-- Information follows --
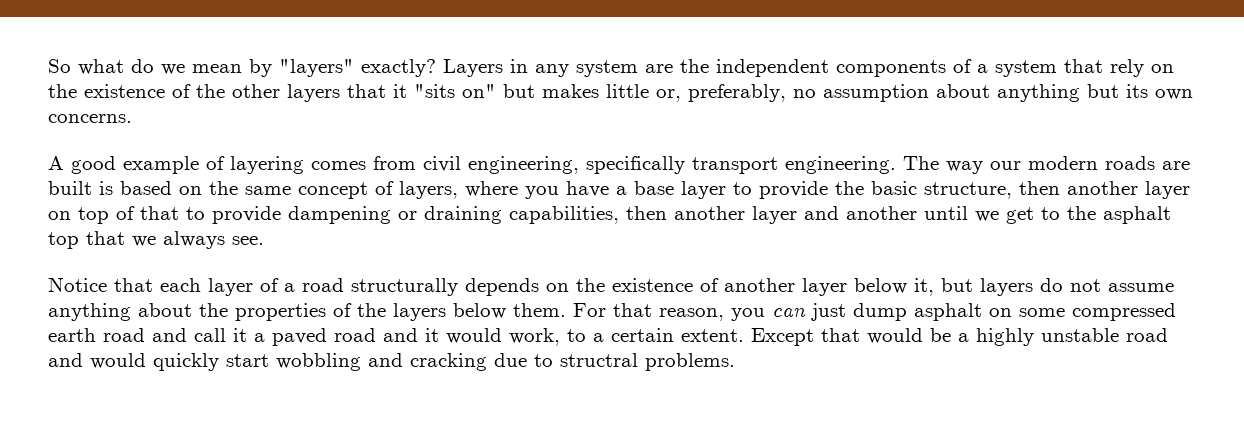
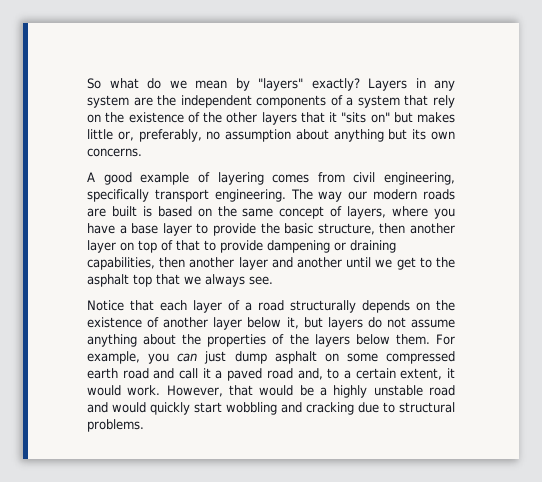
[613,303,724,321] that reason, -> [87,351,140,364] example,
[383,328,814,346] and it would work, to a certain extent. Except -> [297,368,455,380] [87,385,223,397] and, to a certain extent, it would work. However,
[560,353,638,367] structral -> [399,402,455,413] structural

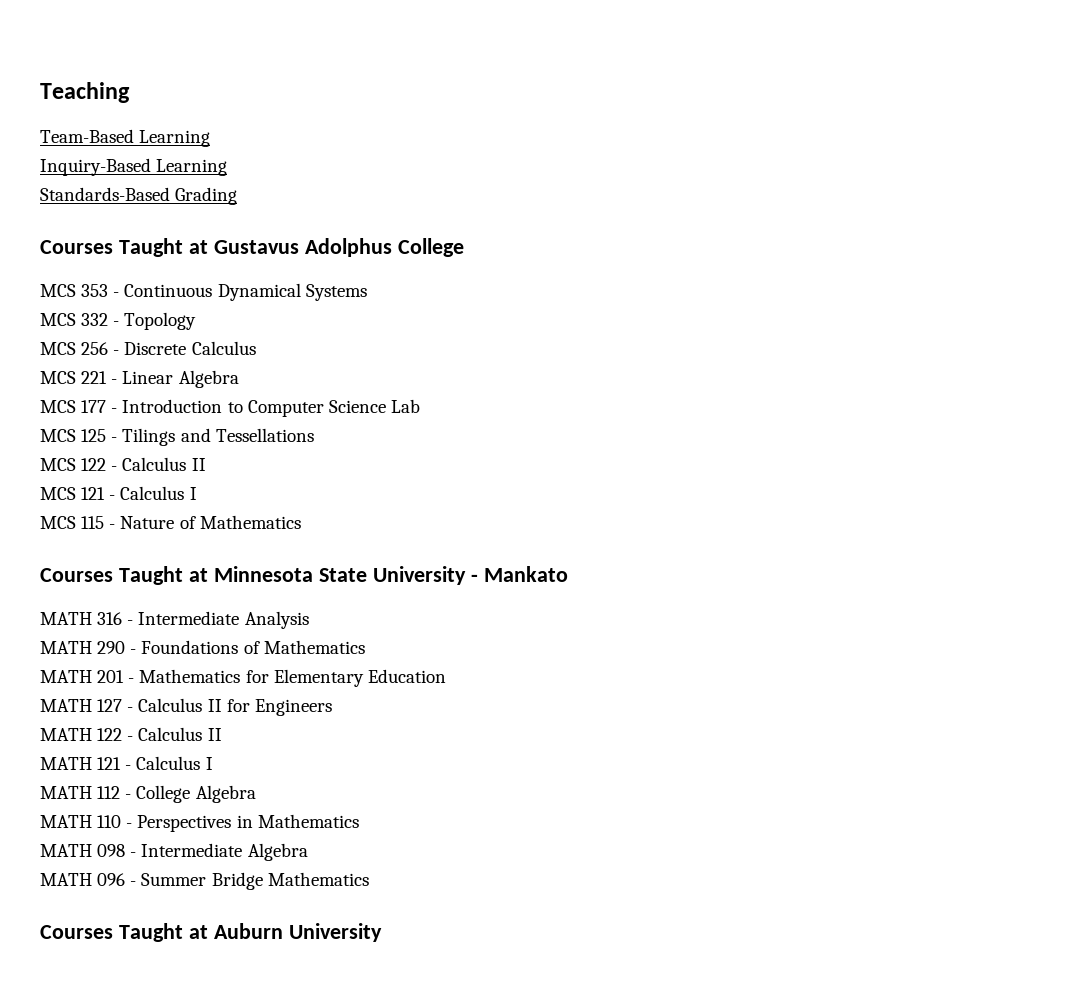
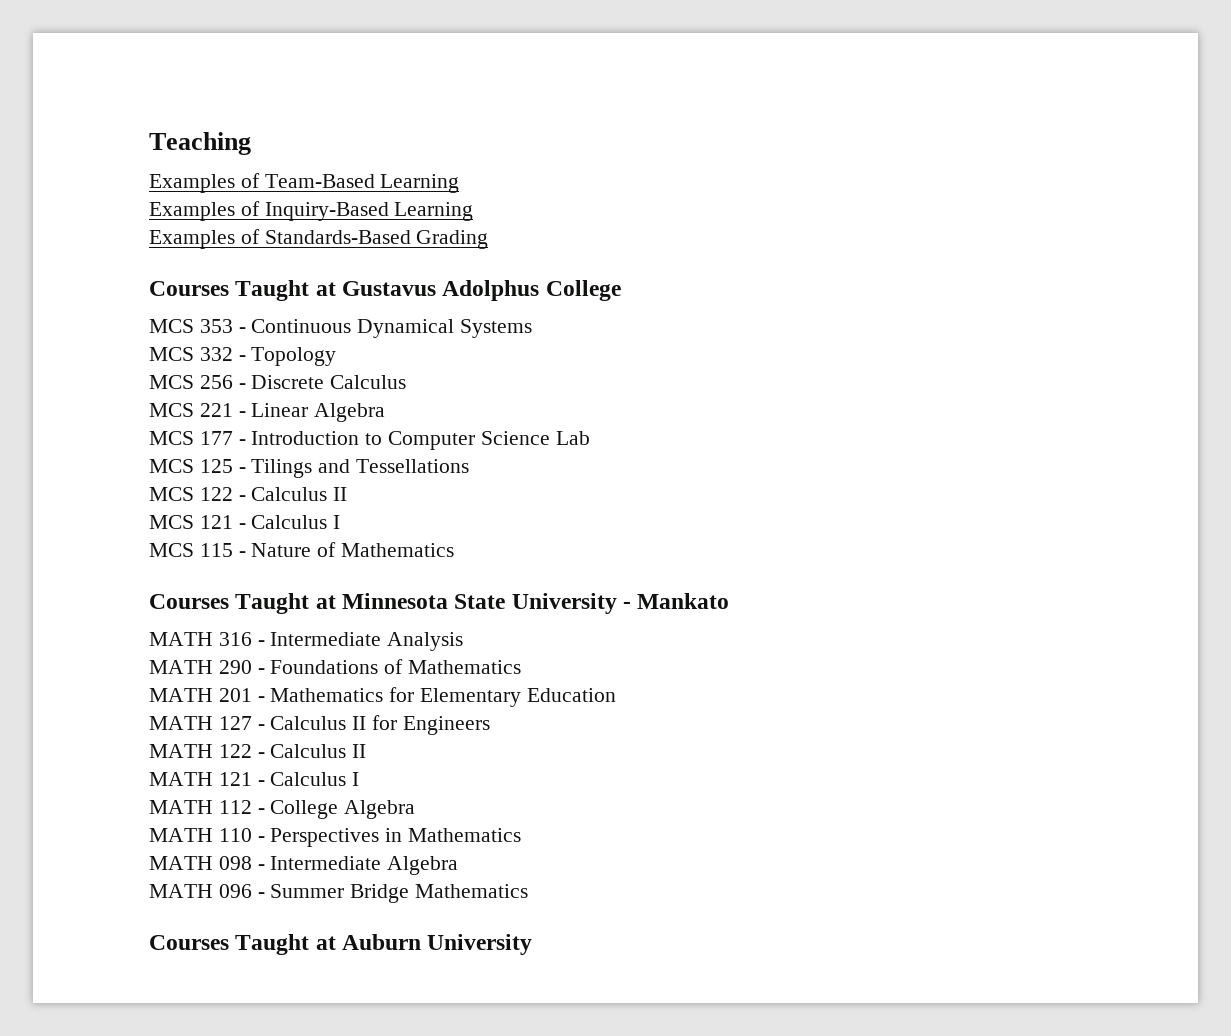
(130, 92) none -> [149,173,260,193] Examples of
(211, 138) none -> [149,201,260,221] Examples of
(228, 167) none -> [149,229,260,249] Examples of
-- Information concluded --
What belongs in the answer is each line above, reproduced exactly, and no picture.

[613,303,724,321] that reason, -> [87,351,140,364] example,
[383,328,814,346] and it would work, to a certain extent. Except -> [297,368,455,380] [87,385,223,397] and, to a certain extent, it would work. However,
[560,353,638,367] structral -> [399,402,455,413] structural

(130, 92) none -> [149,173,260,193] Examples of
(211, 138) none -> [149,201,260,221] Examples of
(228, 167) none -> [149,229,260,249] Examples of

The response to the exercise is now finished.